The session closed with the announcement of IFLA’s 2017 Green Library Award. First place honors went to the Stadtbibliothek Bad Oldesloe in Germany, for its “Harvest Your City” program, a three-year sustainable library commitment that combines urban gardens with makerspaces and community building efforts.
Science misinformation in media
“Science reporting is very popular,” Ewa Bartnik, biologist and researcher at the University of Warsaw, told attendees at her plenary session, “True or False: Science in the Media.” But with that popularity comes exaggerated discoveries, stories that overpromise findings, and the confusion between correlation and causation, she said.
Bartnik—who was awarded the Polish Association of Journalists’ distinction of “most media-friendly scientist”—gave lighthearted, ripped-from-the-headlines examples of lurid claims and misinformation that even high-profile media outlets like The Economist and Wall Street Journal are guilty of publishing.

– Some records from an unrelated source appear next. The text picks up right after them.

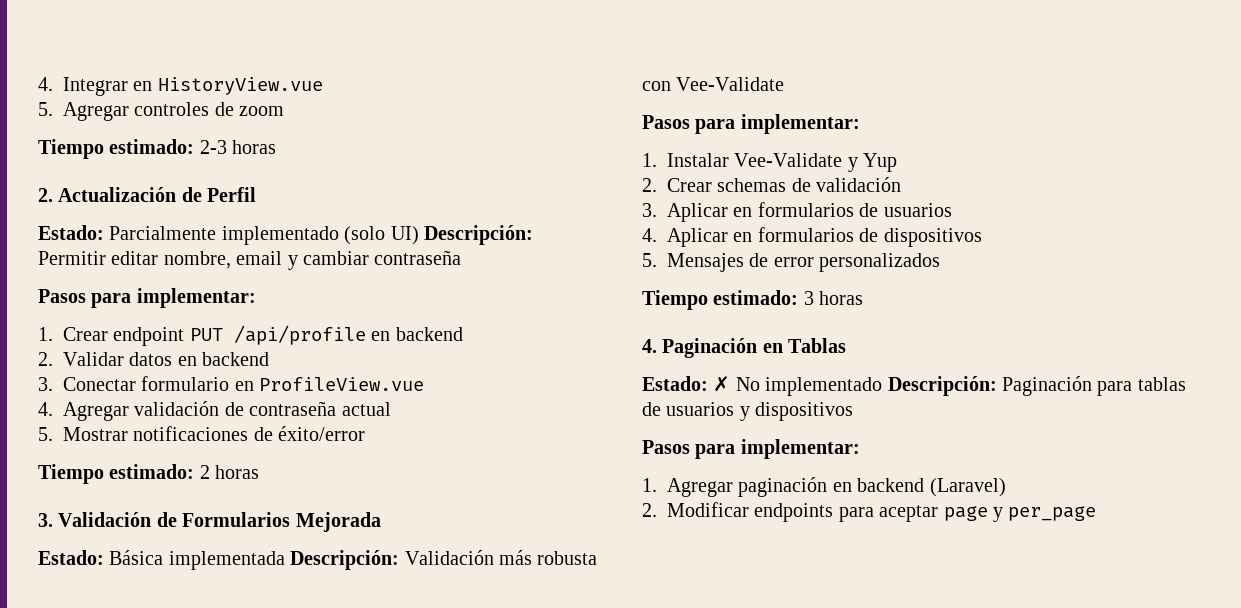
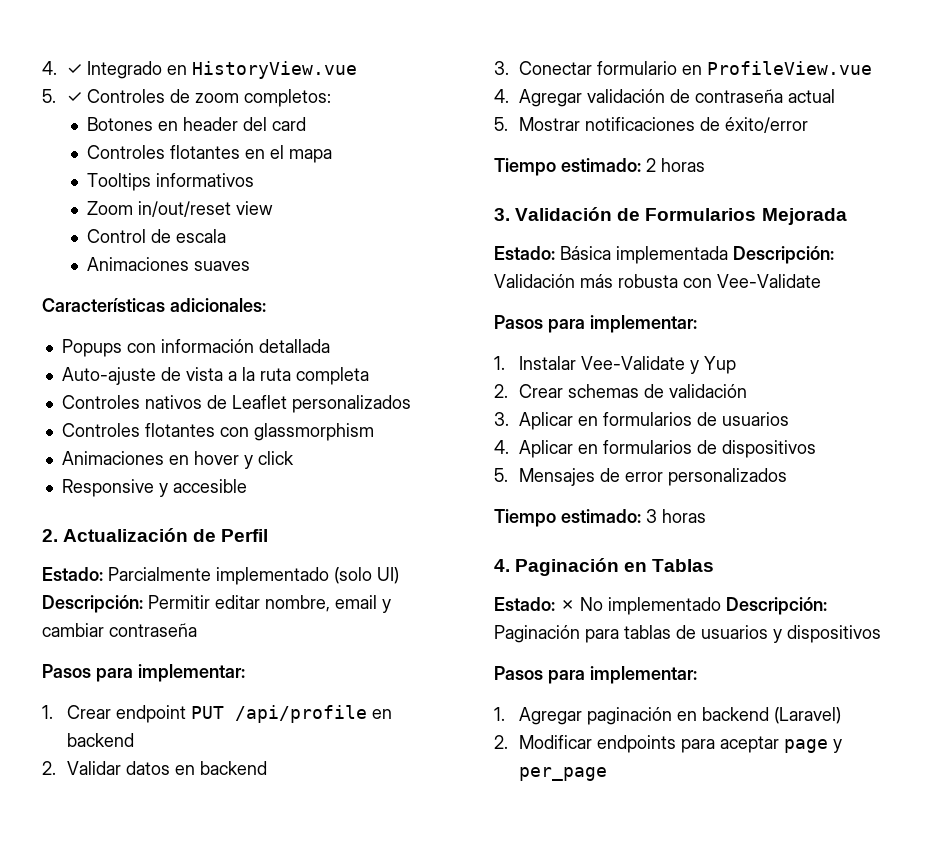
- 4. Integrar en HistoryView.vue
+ 4. ✓ Integrado en HistoryView.vue
- 5. Agregar controles de zoom
- Tiempo estimado: 2-3 horas
+ 5. ✓ Controles de zoom completos:
+ Botones en header del card
+ Controles flotantes en el mapa
+ Tooltips informativos
+ Zoom in/out/reset view
+ Control de escala
+ Animaciones suaves
+ Características adicionales:
+ Popups con información detallada
+ Auto-ajuste de vista a la ruta completa
+ Controles nativos de Leaflet personalizados
+ Controles flotantes con glassmorphism
+ Animaciones en hover y click
+ Responsive y accesible

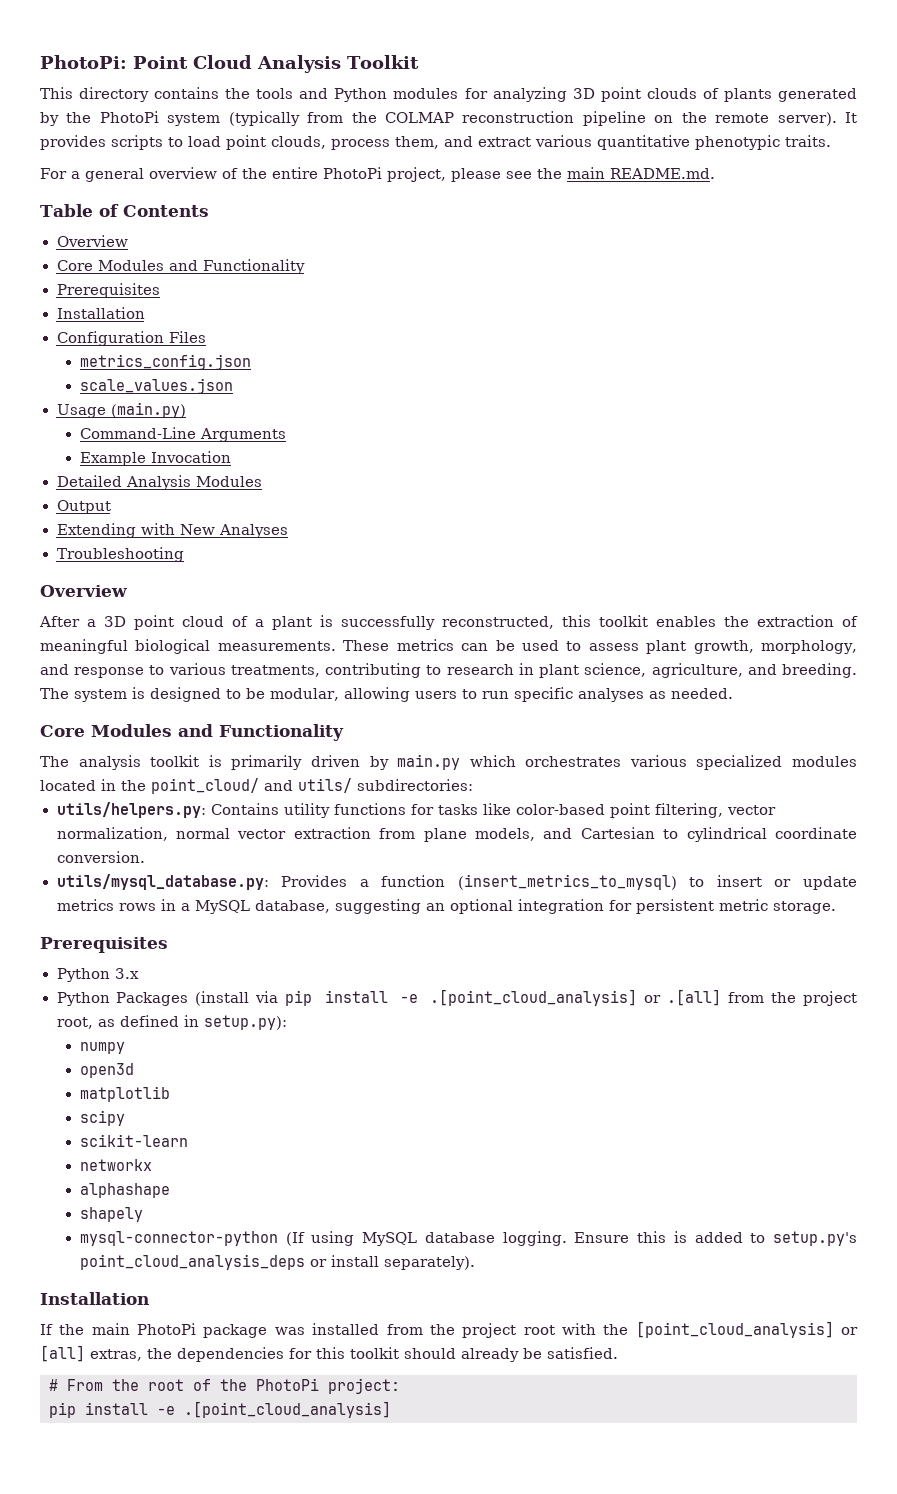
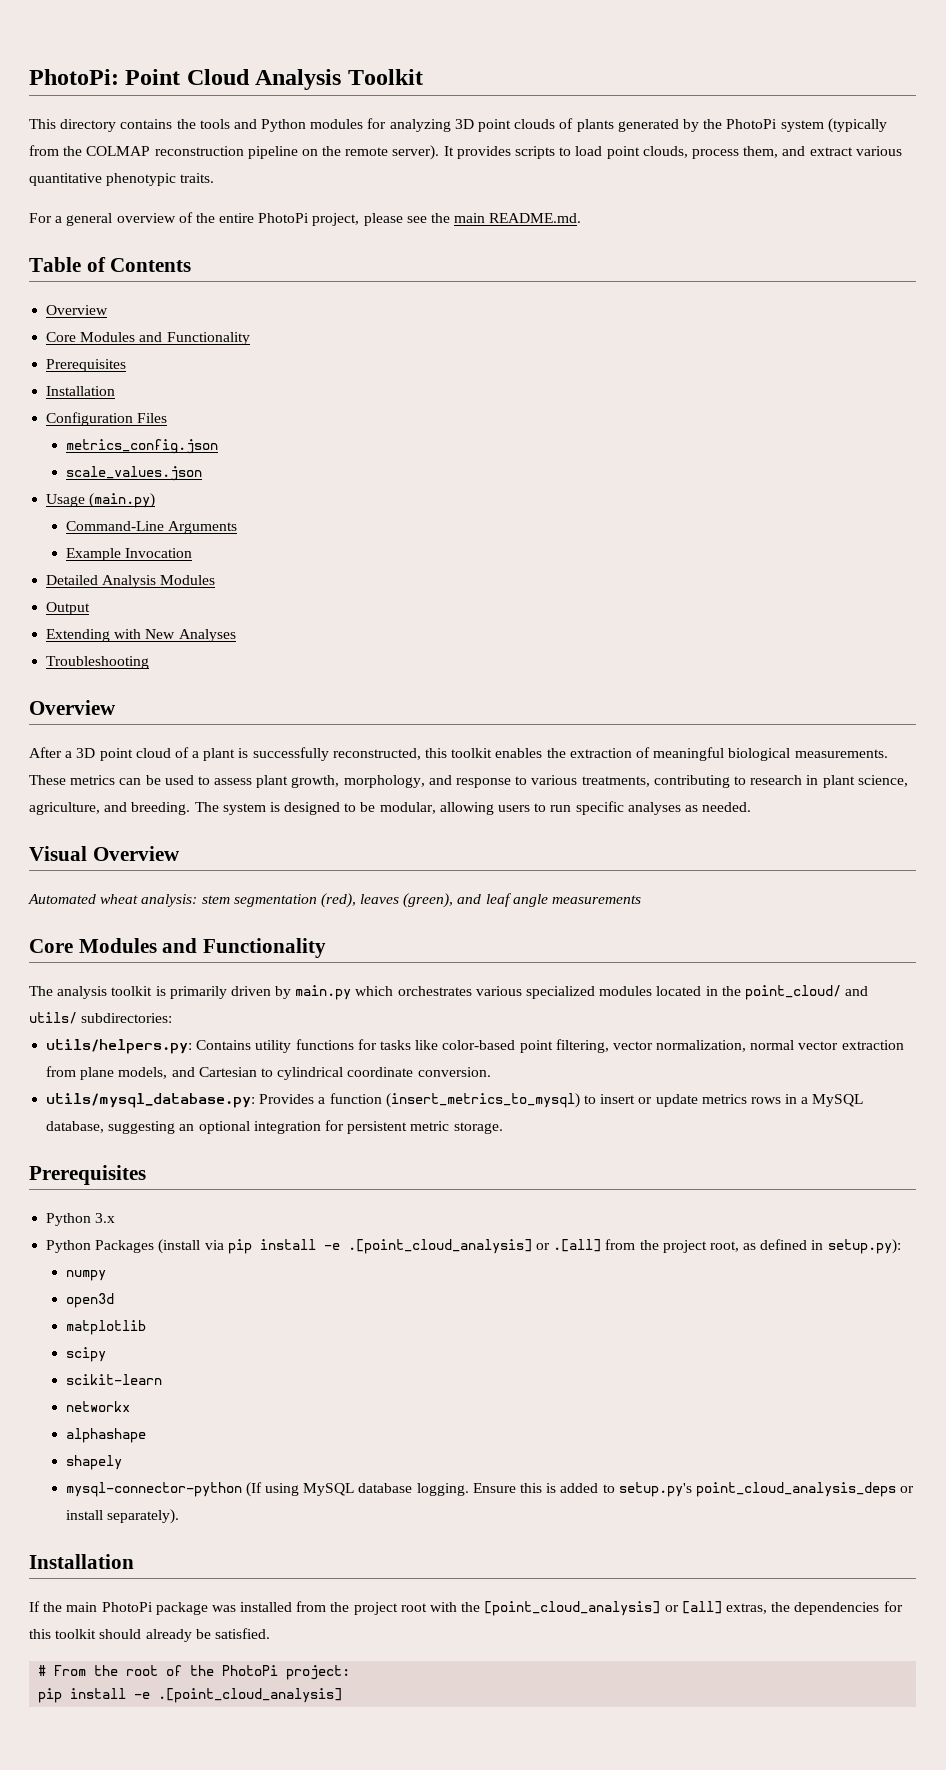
+ Visual Overview
+ Automated wheat analysis: stem segmentation (red), leaves (green), and leaf angle measurements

“Most scientists use jargon,” which accounts for why facts may be lost in translation, Bartnik said. But it is often the media’s reliance on what she referred to as the “eating/drinking wine/bacon/chocolate increases/decreases the risk of heart disease/cancer” story that drives sensational misinformation. Journalists’ reliance on press conferences, rather than consulting published scientific papers, is also problematic.
What can libraries do, Bartnik asked, in an era where everyone thinks they’re a scientist thanks to the “University of Dr. Google”? Direct patrons to credible science blogs and videos, and recommend good, simple books on science for patrons—including children.
“The earlier the better,” said Bartnik. “Some [science books] are as good as mystery stories.”